Suatu ketika Nasruddin Hoja dituduh sebagai orang ahli bid’ah oleh tiga orang terpelajar, sehingga Nasruddin dipanggil ke pengadilan untuk menjalani sidang perkara.
Dalam pembelaannya, Nasruddin mengajukan pertanyaan kepada para penuntut, yaitu tiga orang terpelajar tadi. “Oh, Tuan-tuan yang bijak, apakah roti itu?”
Orang pertama menjawab, “Roti itu makanan”.
Orang kedua menjawab “Roti itu gabungan antara tepung, terigu, air, telur, dan mentega, yang dipanggang di atas bara api.”
Orang ketiga menjawab, “Roti itu berkah dari Tuhan.”
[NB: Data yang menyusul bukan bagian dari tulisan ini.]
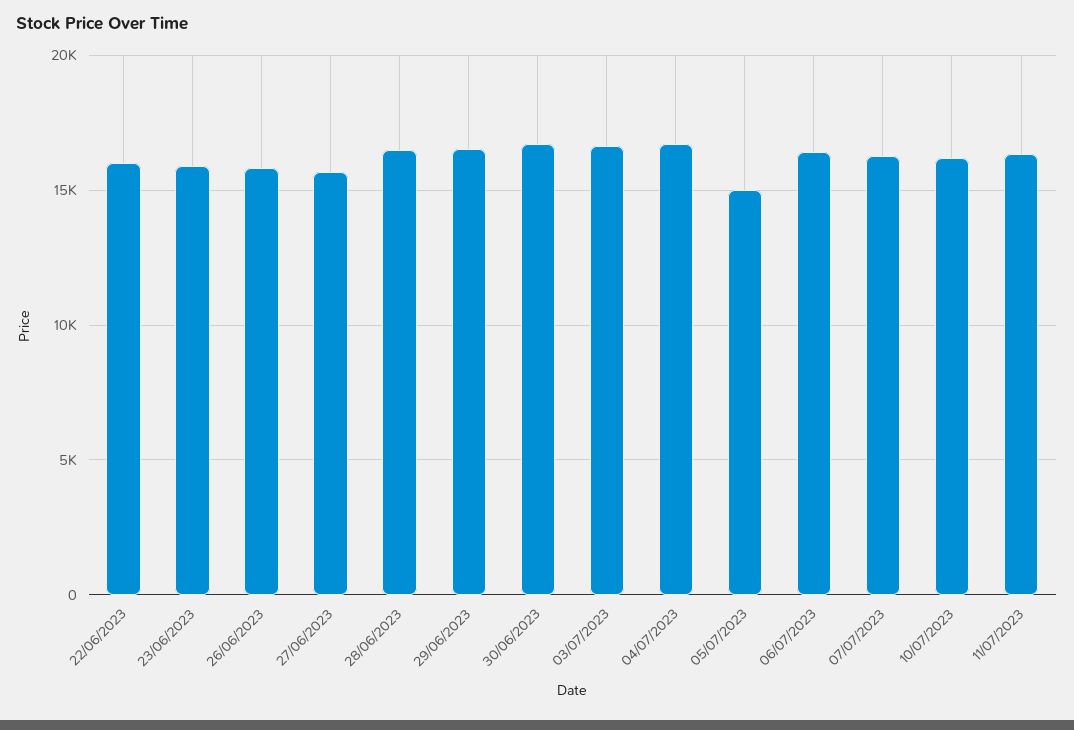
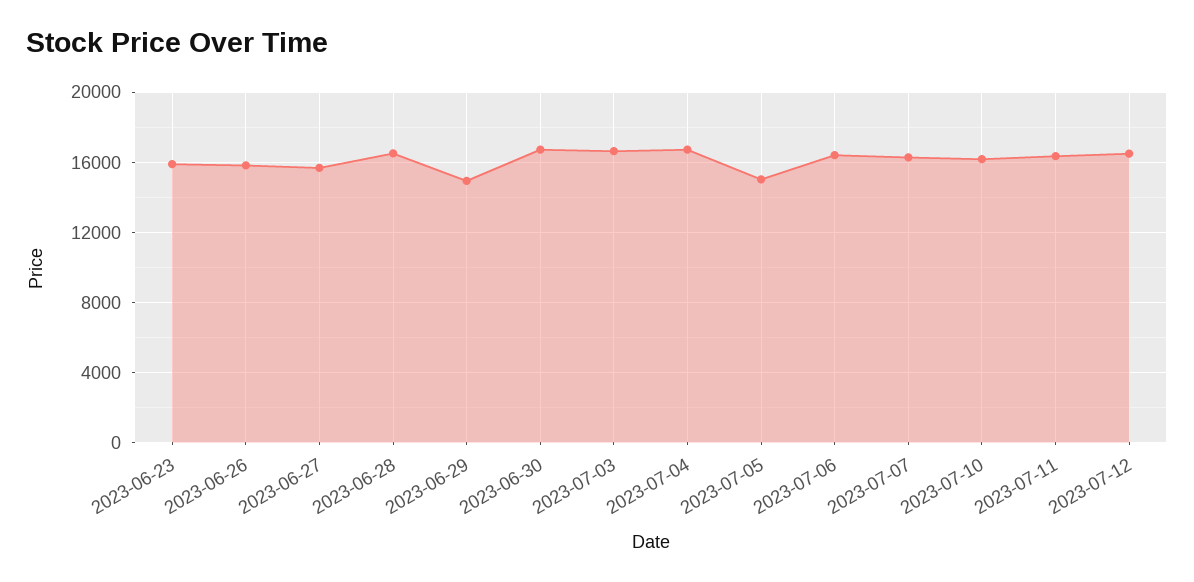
22/06/2023: 16000 -> none
29/06/2023: 16500 -> 15000
2023-07-12: none -> 16500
Setelah menyimak jawaban mereka bertiga. Nasruddin Hoja berkata pada sang hakim, “Tuan Hakim, bagaimana Anda bisa mempercayai tiga orang ini? Bukankan aneh bahwa mereka yang tak bisa mengatakan hal yang sama untuk menyebut makanan mereka sehari-hari dianggap melakukan kesalahan biasa, sedangkan saya dianggap pembid’ah!?”
Belajar dari cerita Nasruddin di atas, betapa sering pada masa kini kita jumpai kelompok-kelompok yang kerap kali menuduh bid’ah kepada kelompok yang lain. Hal semacam ini wajar sekali terjadi, karena adanya perbedaan kelompok-kelompok tadi dalam menginterpretasi bid’ah itu sendiri, hal ini serupa dengan ketiga orang terpelajar dalam kisah di atas dalam mendefinisikan roti. Ketiganya berbeda dalam mendefinisikannya.
Hikmah dari kisah diatas adalah, hendaknya untuk kelompok yang beranggapan bahwa bid’ah kesemuanya itu sesat, maka alangkah lebih bijak jika tuduhan itu dikembalikan ke kelompok mereka sendiri, sebagai koreksi agar anggota kelompok mereka tidak melakukan bid’ah. Jangan lakukan tuduhan bid’ah itu kepada kelompok yang menganggap tidak kesemua bid’ah itu sesat, karena sudah pasti mereka tidak akan terima.
Semoga kita bisa bijak dalam menggunakan kata bid’ah itu sendiri, karena dalam hal interpretasi bid’ah saja terdapat perbedaan antar kelompok-kelompok.